=== Section Start ===

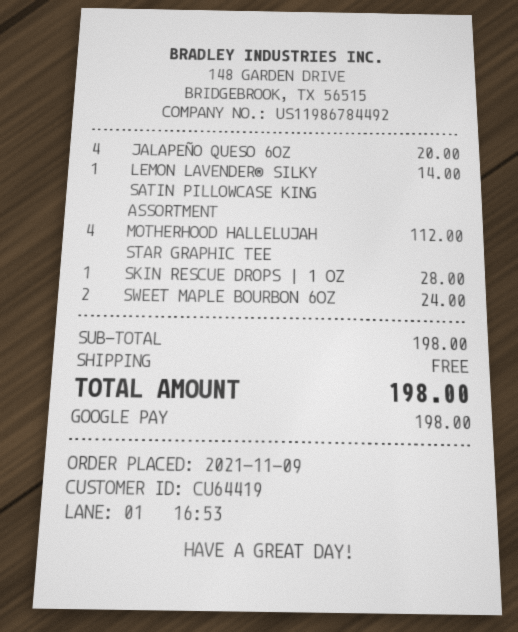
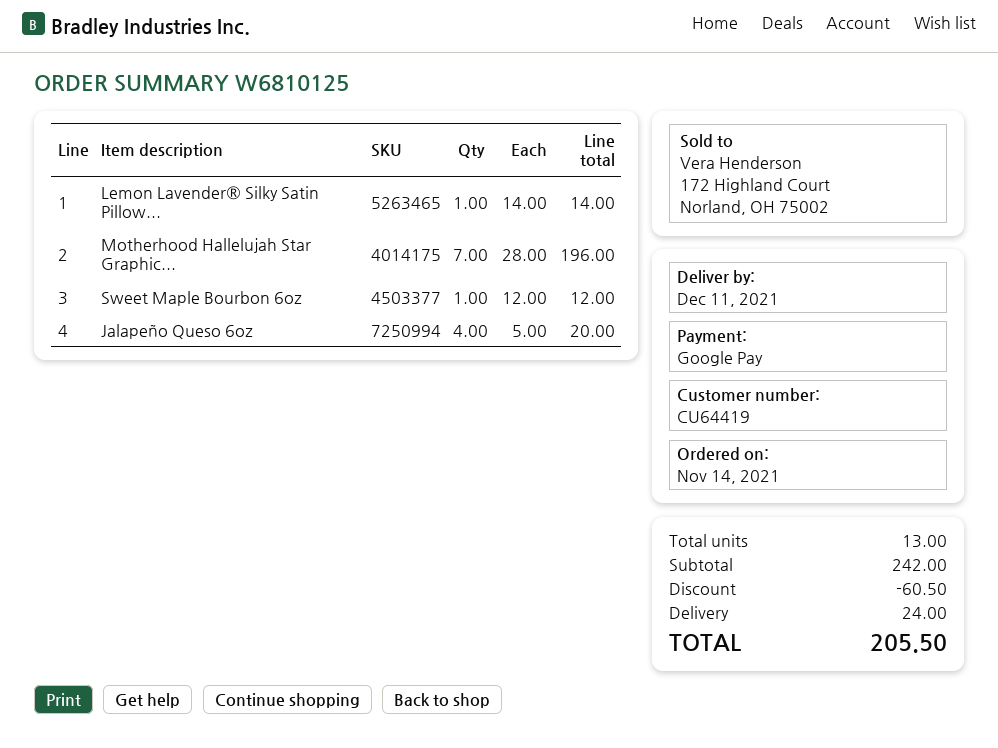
order date: 2021-11-09 -> 2021-11-14
MOTHERHOOD HALLELUJAH STAR GRAPHIC TEE: 4 for 112.00 -> 7 for 196.00
SKIN RESCUE DROPS | 1 OZ: 1 for 28.00 -> none
SWEET MAPLE BOURBON 6OZ: 2 for 24.00 -> 1 for 12.00
subtotal: 198.00 -> 242.00
discount: none -> 60.50
shipping: 0.00 -> 24.00
total: 198.00 -> 205.50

=== Section End ===

Task item: Please copy the records above word for word, omitting every picture.

Answer:
order date: 2021-11-09 -> 2021-11-14
MOTHERHOOD HALLELUJAH STAR GRAPHIC TEE: 4 for 112.00 -> 7 for 196.00
SKIN RESCUE DROPS | 1 OZ: 1 for 28.00 -> none
SWEET MAPLE BOURBON 6OZ: 2 for 24.00 -> 1 for 12.00
subtotal: 198.00 -> 242.00
discount: none -> 60.50
shipping: 0.00 -> 24.00
total: 198.00 -> 205.50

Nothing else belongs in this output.